The BBC's Mike Wooldridge
"It seems the blast was caused by a bomb in an ice cream box"
 real 28k

Wednesday, 17 May, 2000, 14:37 GMT 15:37 UK
Bomb blast in Sri Lanka
Monk ties string on soldier's arm
Security personnel were celebrating Buddhism's holiest day
More than 20 people have been killed and 75 injured in a bomb explosion in eastern Sri Lanka.

The bomb went off in the eastern town of Batticaloa during celebrations to mark the holiest day of the Buddhist calendar, known as Wesak.

It exploded near the Buddhist temple in the town inside a high security zone.

It is not known who carried out the attack although in the past, Tamil Tiger rebels have been blamed for targeting security forces and police in the area using bombs and landmines.

Local residents said the bomb was placed in an ice-cream box on a bicycle.

The celebrations were attended by large numbers of people from the armed forces and police as well as local civilians.

Most of the dead were civilians, but they also included a police constable and two soldiers.

Jaffna fighting

The blast came as the Sri Lankan military said it had successfully repulsed a Tiger attack in the fighting in the north.


Sri Lankan artillery
The army says it has repelled a Tiger attack
At least 39 rebels were said to have been killed in their latest attempt to capture their former stronghold of Jaffna.

There are no independent confirmations of the report as journalists are banned from the war zone.

In another development, several rounds of mortar or artillery fire are reported to have landed near the government's main air base at Pallali on the Jaffna peninsula.

The Pallali air base is crucial for the government's military operation in the north to airlift troops and supplies for the continuing battle against the Tamil Tiger rebels.

Rebel casualties

A defence ministry statement said waves of Tamil Tigers tried to overrun defences in the Colombuthurai district, and more than 30 were killed.


Tiger fighter
The Tigers claim to be on Jaffna's outskirts
The ministry also said troops captured a Tiger bunker on the main highway further to the east, killing nine rebels.

Soldiers backed by aircraft and artillery guns were said to have pounded rebel positions.

Three rebel boats on the Jaffna lagoon were also attacked by shells fired from tanks on the shore.

There has been no reaction as yet from the Tamil Tigers on the government's statements.
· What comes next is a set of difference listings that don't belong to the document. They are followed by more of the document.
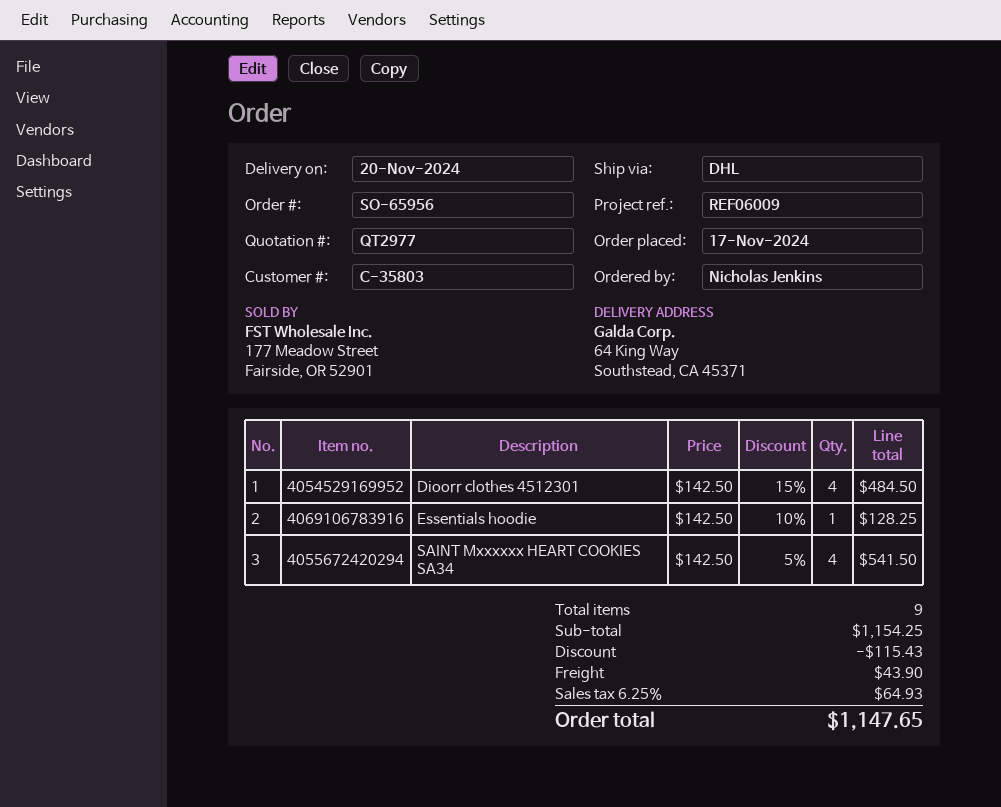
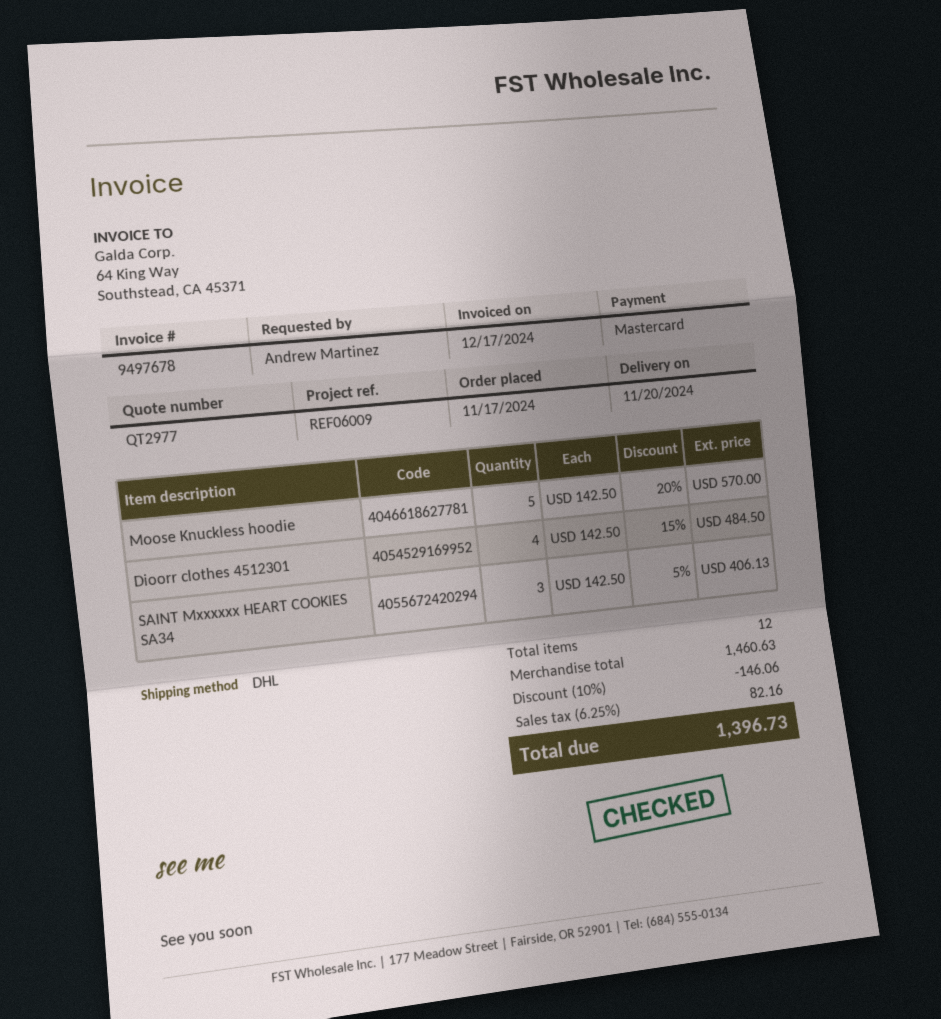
ordered by: Nicholas Jenkins -> Andrew Martinez
Essentials hoodie: 1 x 142.50 - 10% = 128.25 -> none
SAINT Mxxxxxx HEART COOKIES SA34: 4 x 142.50 - 5% = 541.50 -> 3 x 142.50 - 5% = 406.13
Moose Knuckless hoodie: none -> 5 x 142.50 - 20% = 570.00
total quantity: 9 -> 12
subtotal: 1154.25 -> 1460.63
discount: 115.43 -> 146.06
shipping: 43.90 -> none
tax: 6.25% = 64.93 -> 6.25% = 82.16
total: 1147.65 -> 1396.73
The BBC's Susannah Price in Colombo says analysts believe the government's success in halting the Tigers may be because the air force is attacking rebel positions and supply lines.

Peace urged

The latest outbreak of fighting came as President Chandrika Kumaratunga pledged to work for peace.

She used the occasion of the Buddhist holiday on Wednesday to call for national unity and end to the conflict.

"We will soon take steps to provide comprehensive and lasting solutions drawing from the philosophy of Buddhism based on equality with honour and co-existence which everybody can accept," she said.

Meanwhile, the Roman Catholic has urged followers to donate blood to treat wounded soldiers.

The Archbishop of Colombo, Nicholas Marcus Fernando, made his plea in a pastoral letter, in which he also asked Catholics to show their solidarity by scaling down on celebrations.

He also said they should devote two days at the end of May to prayers for peace.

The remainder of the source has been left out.